• _ACTIVITY_
Gather, from the data below, each line in which the word "Specifies" occurs.

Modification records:
________

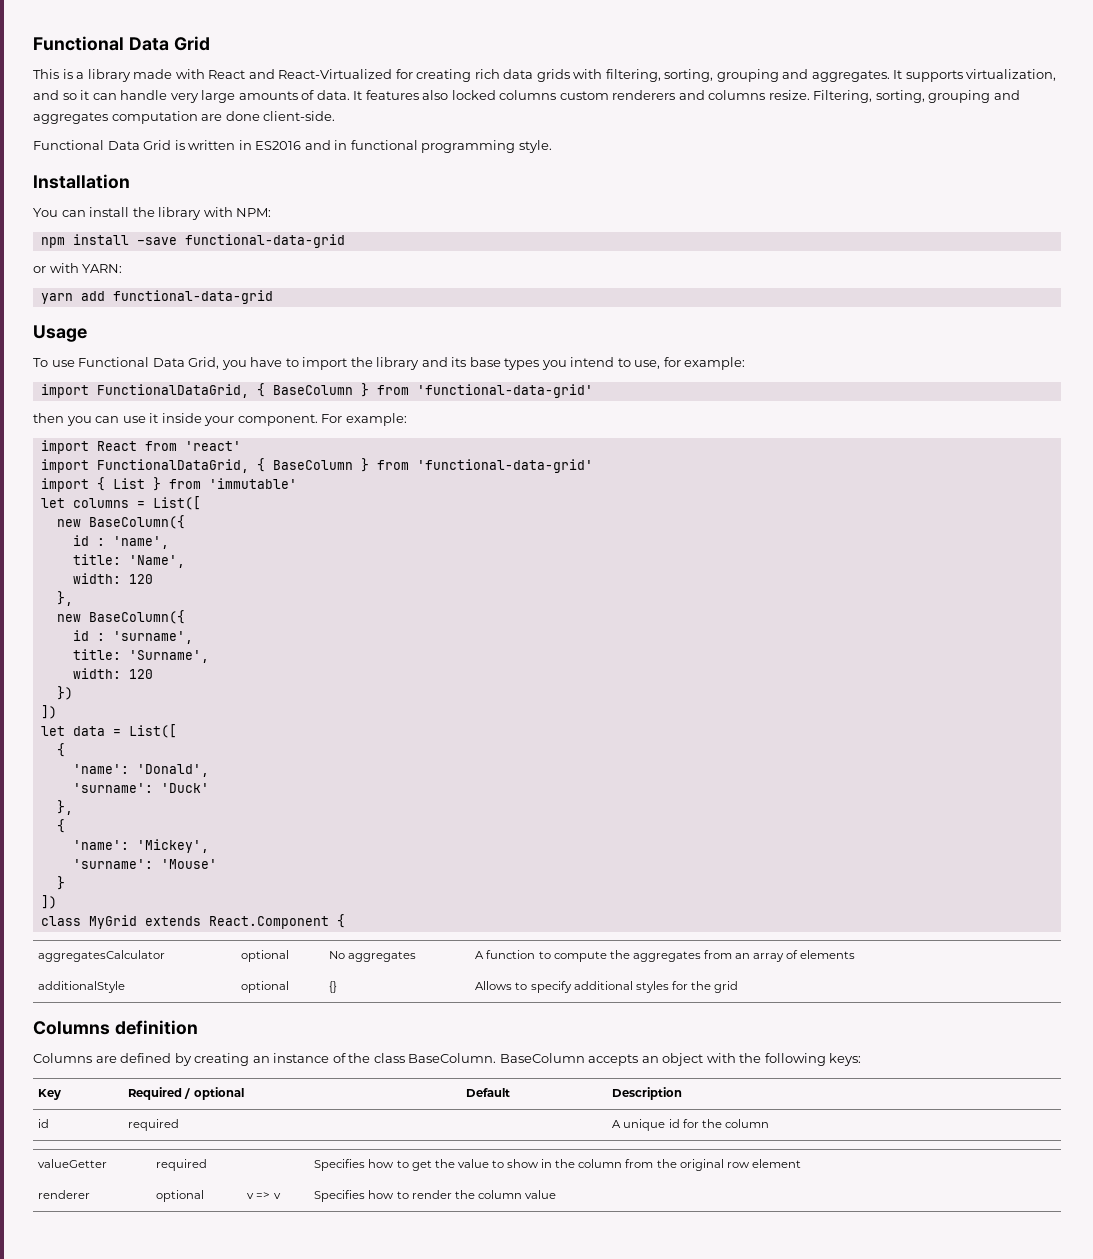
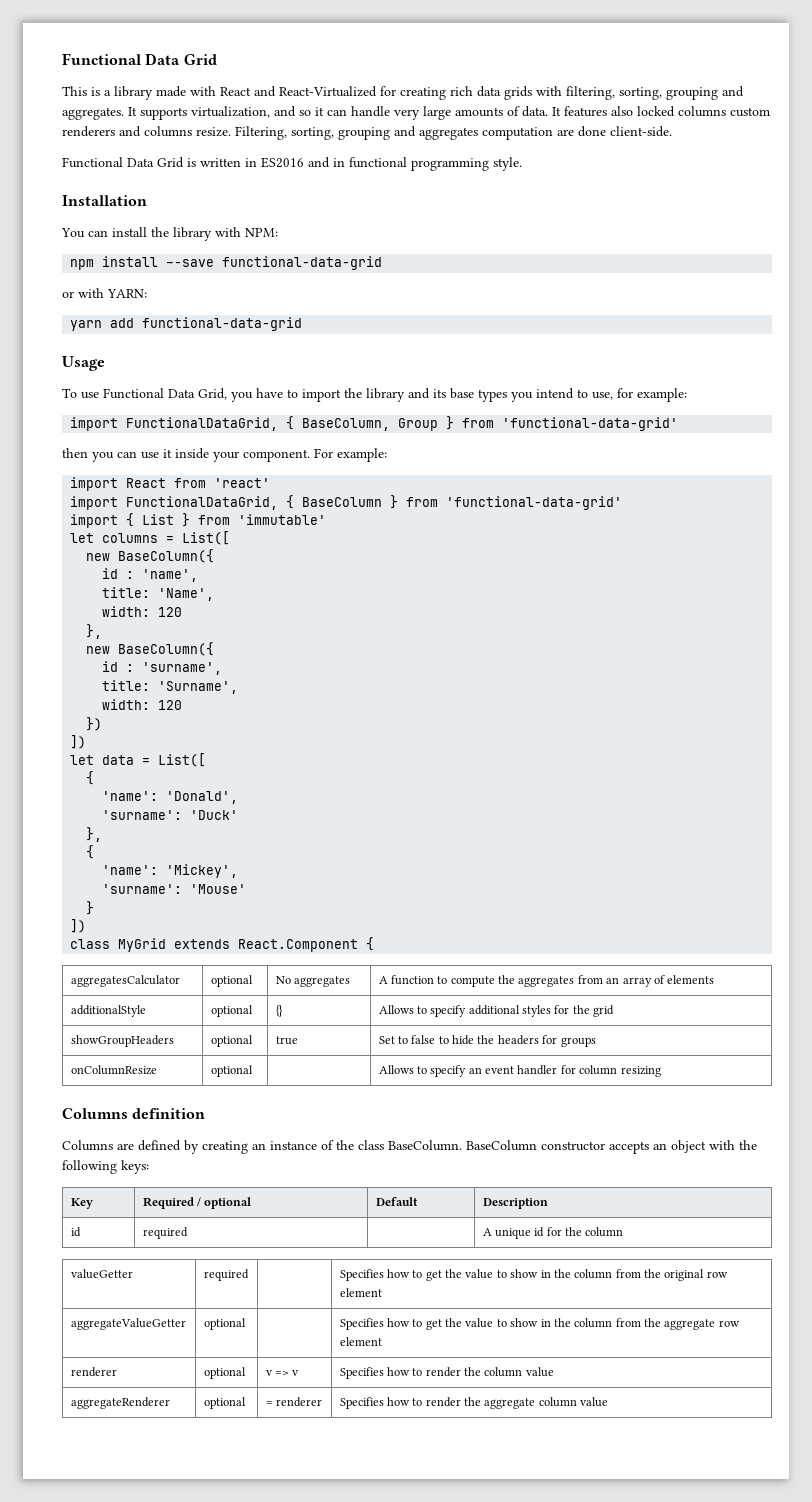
[136,237,177,245] –save -> [166,259,215,267] –-save
[272,385,353,395] BaseColumn -> [302,418,439,431] BaseColumn, Group
(739, 987) none -> [70,1035,174,1047] [210,1035,253,1047] [275,1036,298,1045] [378,1035,596,1047] [70,1065,157,1075] [210,1065,253,1077] [378,1065,661,1077] // showGroupHeaders | optional | true | Set to false to hide the headers for groups // onColumnResize | optional | | Allows to specify an event handler for column resizing
(585, 1058) none -> [541,1141,605,1151] constructor
(801, 1163) none -> [70,1318,186,1330] [203,1318,246,1330] [339,1318,740,1330] [339,1337,382,1346] // aggregateValueGetter | optional | | Specifies how to get the value to show in the column from the aggregate row element
(556, 1194) none -> [70,1397,170,1409] [203,1397,246,1409] [265,1397,322,1407] [339,1397,609,1409] // aggregateRenderer | optional | = renderer | Specifies how to render the aggregate column value

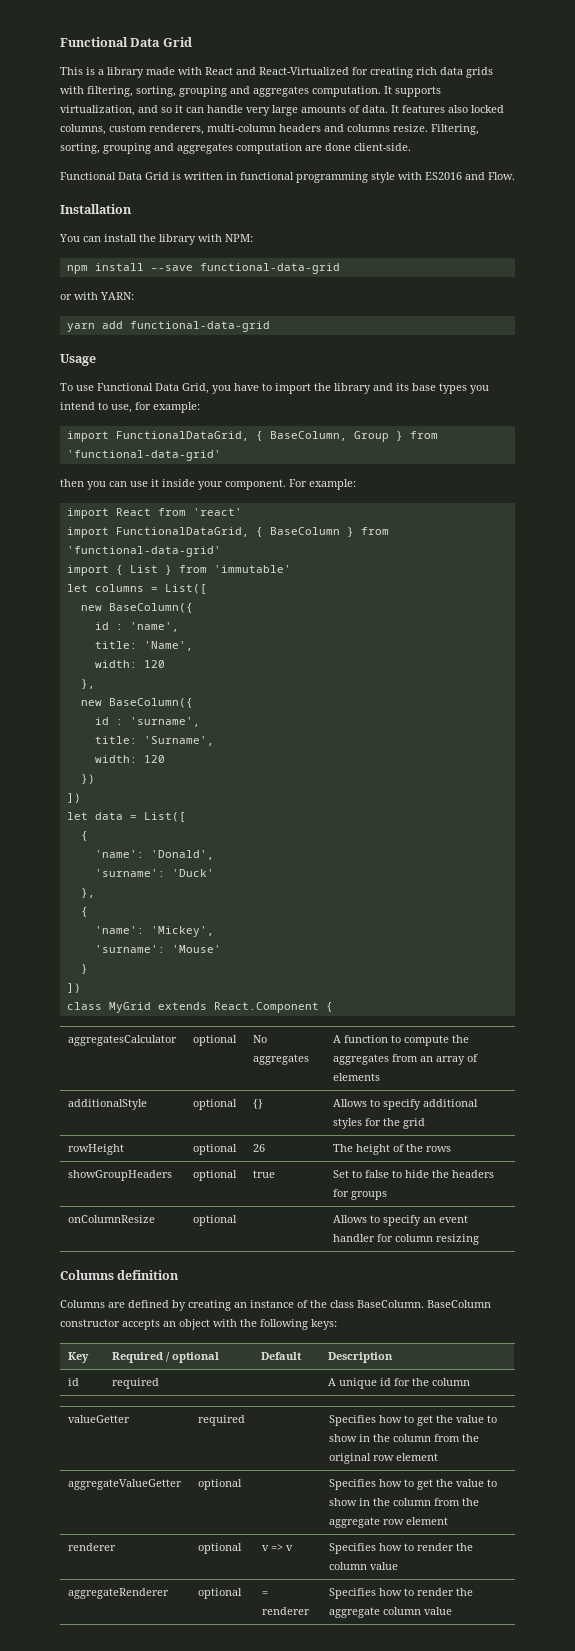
[62,107,124,120] aggregates. -> [253,86,381,97] aggregates computation.
[678,106,770,117] [62,126,115,137] columns custom renderers -> [60,124,321,135] columns, custom renderers, multi-column headers
[261,157,522,171] ES2016 and in functional programming style. -> [240,172,515,183] functional programming style with ES2016 and Flow.
(615, 1011) none -> [68,1144,125,1155] [193,1144,238,1155] [253,1144,266,1152] [333,1144,452,1155] // rowHeight | optional | 26 | The height of the rows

________

• _COMPLETED EXERCISE_
(801, 1163) none -> [70,1318,186,1330] [203,1318,246,1330] [339,1318,740,1330] [339,1337,382,1346] // aggregateValueGetter | optional | | Specifies how to get the value to show in the column from the aggregate row element
(556, 1194) none -> [70,1397,170,1409] [203,1397,246,1409] [265,1397,322,1407] [339,1397,609,1409] // aggregateRenderer | optional | = renderer | Specifies how to render the aggregate column value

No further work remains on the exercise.